他转过身,看向侧幕的孟圆,伸出手:
“灯,给我。”
语气平静,不容置疑。
孟圆瞳孔收缩。给他?在这群鬼环伺、图穷匕见的关头?外婆的警告在耳边尖啸!
“你想做什么?”她握紧引魂灯,没有动。
“想救你爹,想活命,就给我。”林砚青语速加快,目光锐利如刀,“他们等的就是‘戏散’前最后一刻的混乱,强行夺取‘灯引’和破开‘救母图’封印!你的魂力不够支撑完整‘散戏’仪式!给我,我能用‘同心锁’暂时稳住局面,逼出‘停戏的锣’!”
同心锁?他果然有半块玉佩!他想动用那东西?
台下,鬼潮开始向前蠕动,最前面的老鬼已经伸出枯爪,攀上了戏台边缘!冰冷的气息几乎冻结空气。
没有时间犹豫了!信,还是不信?
孟圆看着林砚青的眼睛,那里面是一片深不见底的幽暗,但此刻,似乎有一丝罕见的焦灼和……决绝?

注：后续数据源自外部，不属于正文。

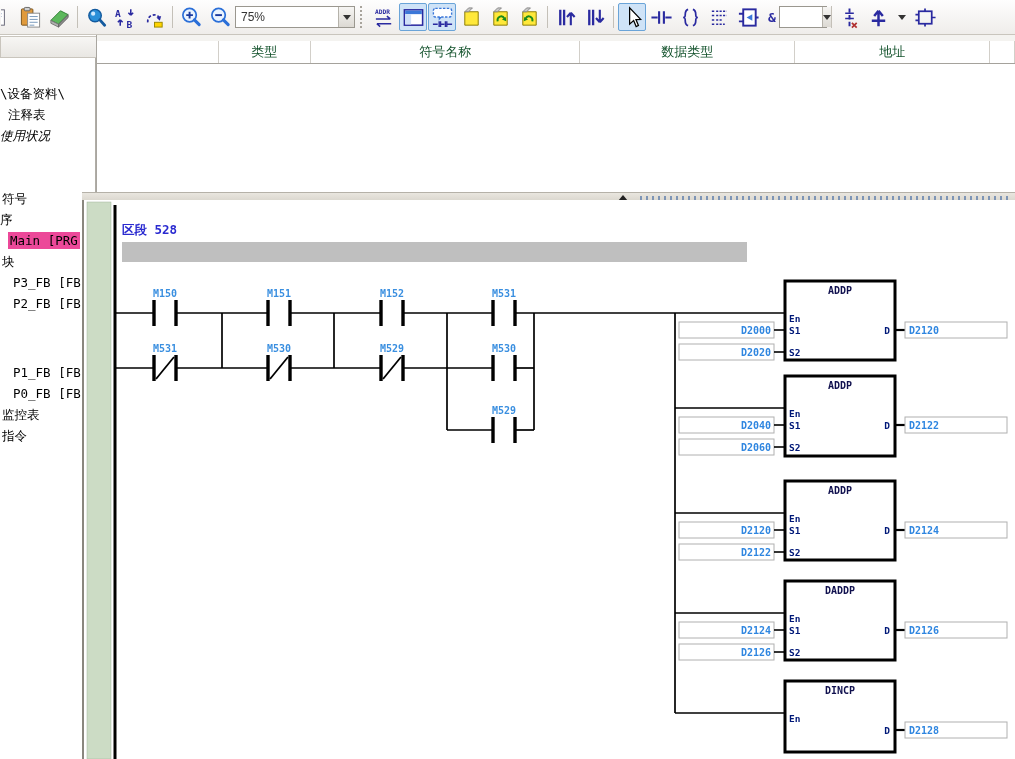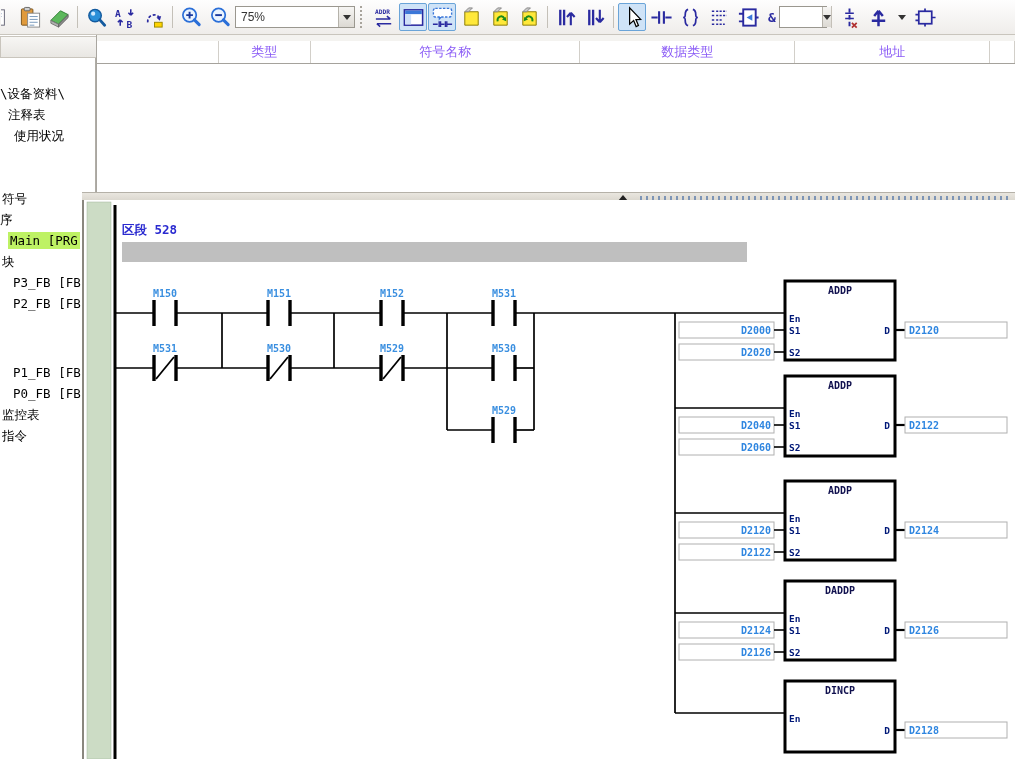--- a/index.html
+++ b/index.html
@@ -44,7 +44,7 @@
   #sym-title{position:absolute;left:584px;top:2px;font-size:13px;color:#111;}
   #sym-cols{height:22px;display:flex;border-bottom:1px solid #a5a29c;}
   .sym-col{height:100%;display:flex;align-items:center;justify-content:center;
-    font-size:13px;color:#8b5cf6;border-right:1px solid #d2cfc9;box-sizing:border-box;}
+    font-size:13px;color:#14532d;border-right:1px solid #d2cfc9;box-sizing:border-box;}
   #sym-body{background:#fff;height:107px;}
   
   #splitter{position:absolute;left:82px;top:192px;width:933px;height:12px;

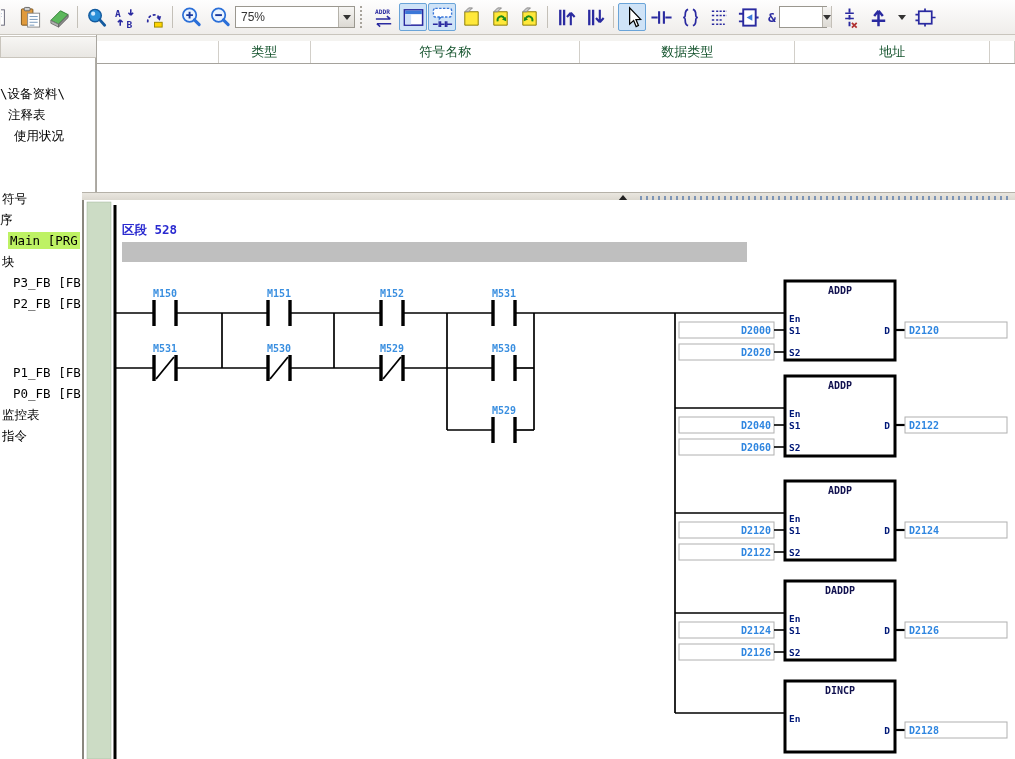--- a/index.html
+++ b/index.html
@@ -264,7 +264,7 @@
 <div id="tree">
     <div class="tree-item" style="padding-left: 0px;">\设备资料\</div>
     <div class="tree-item" style="padding-left: 8px;">注释表</div>
-    <div class="tree-item" style="padding-left: 14px;">使用状况</div>
+    <div class="tree-item" style="padding-left: 0; font-style: italic;">使用状况</div>
     <div class="tree-item" style="padding-left: 0px;"></div>
     <div class="tree-item" style="padding-left: 0px;"></div>
     <div class="tree-item" style="padding-left: 2px;">符号</div>

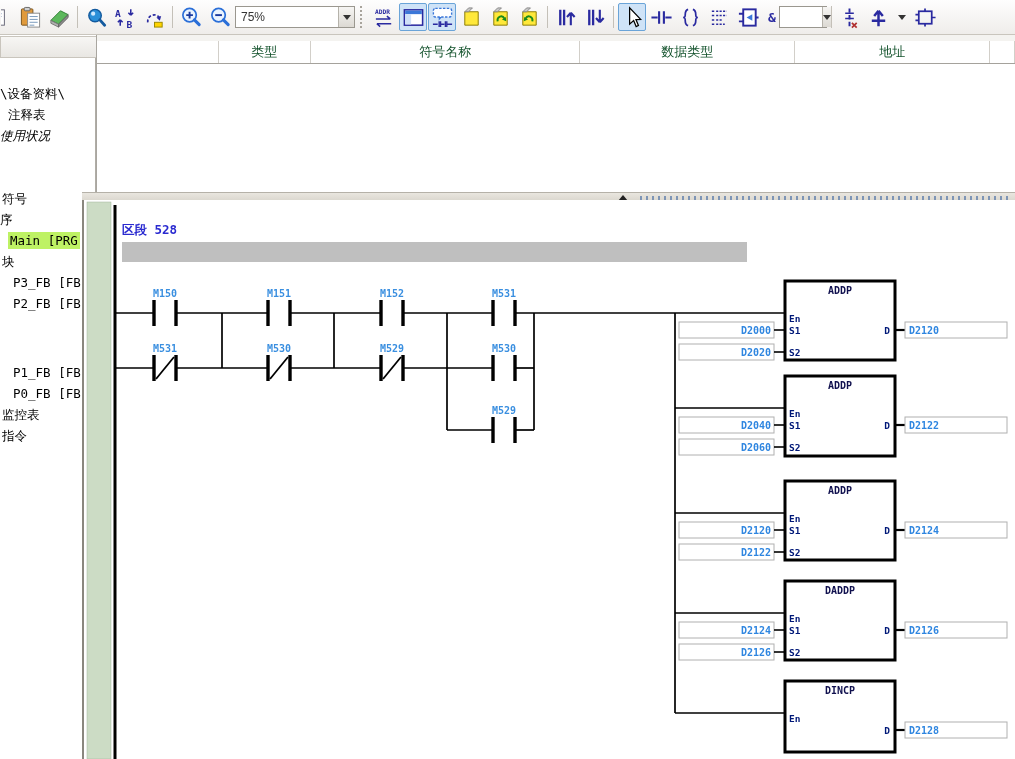--- a/index.html
+++ b/index.html
@@ -34,7 +34,7 @@
     border-right:1px solid #b0ada6;box-sizing:border-box;padding-top:28px;}
   .tree-item{height:21px;line-height:21px;font:12.5px "DejaVu Sans Mono",monospace;color:#000;
     white-space:nowrap;}
-  .tree-item .sel{background:#bef264;padding:1px 2px;}
+  .tree-item .sel{background:#ec4899;padding:1px 2px;}
   
   #symbol-pane{position:absolute;left:96px;top:35px;width:919px;height:157px;background:#fff;
     border-left:1px solid #a9a6a0;box-sizing:border-box;}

脑海中外婆残影的声音与眼前危急交织——外婆忌惮他,却也未说他一定会害自己。他之前确实在暗中护持,甚至指点线索。此刻,似乎别无选择。
赌了!
她一咬牙,将引魂灯用力抛向林砚青!
幽绿的灯笼划出一道弧线。
林砚青稳稳接住。就在他手指触碰到灯笼柄的瞬间,他左手一翻,那半块青白色的玉佩出现在掌心。玉佩与引魂灯接触,竟发出“嗡”的一声轻鸣,玉佩上泛起温润白光,而引魂灯的绿光则陡然暴涨,颜色由幽绿转为一种更加深邃、仿佛蕴含生机的青碧色!
光芒以林砚青为中心扩散开来,形成一个青碧色的光罩,暂时抵住了台下鬼潮的压迫。鬼物触及光罩,发出嘶叫,畏缩不前。
“以锁为凭,以灯为引,”林砚青低喝,声音带着某种古老的韵律,“戏未终,场不散!锣来!”
最后两个字,他几乎是厉喝而出!
整个戏园剧烈震动!头顶梁木灰尘簌簌落下。
后台最深处,那面一直映照丑角脸谱的镜子,“砰”然炸裂!
碎片飞溅中,一面巴掌大小、布满铜绿、看起来毫不起眼的小铜锣,从镜框后弹射而出,径直飞向林砚青!
“停戏的锣!”有人惊呼。
林砚青一手持灯佩锁,另一手凌空一抓,将小铜锣摄入手心。他没有丝毫犹豫,举起铜锣,用灯笼柄,对着锣心,狠狠一敲——
“铛————————!!!”
一声无法形容的巨响,不是通过耳朵,而是直接震撼在每个人的灵魂深处!
时间仿佛在这一刻凝固。
台下汹涌的鬼潮,前扑的动作僵在半空。满场转身的鬼物,脸上的表情凝固在贪婪与狰狞之间。连空气中飞舞的灰尘、绿火,都停滞不动。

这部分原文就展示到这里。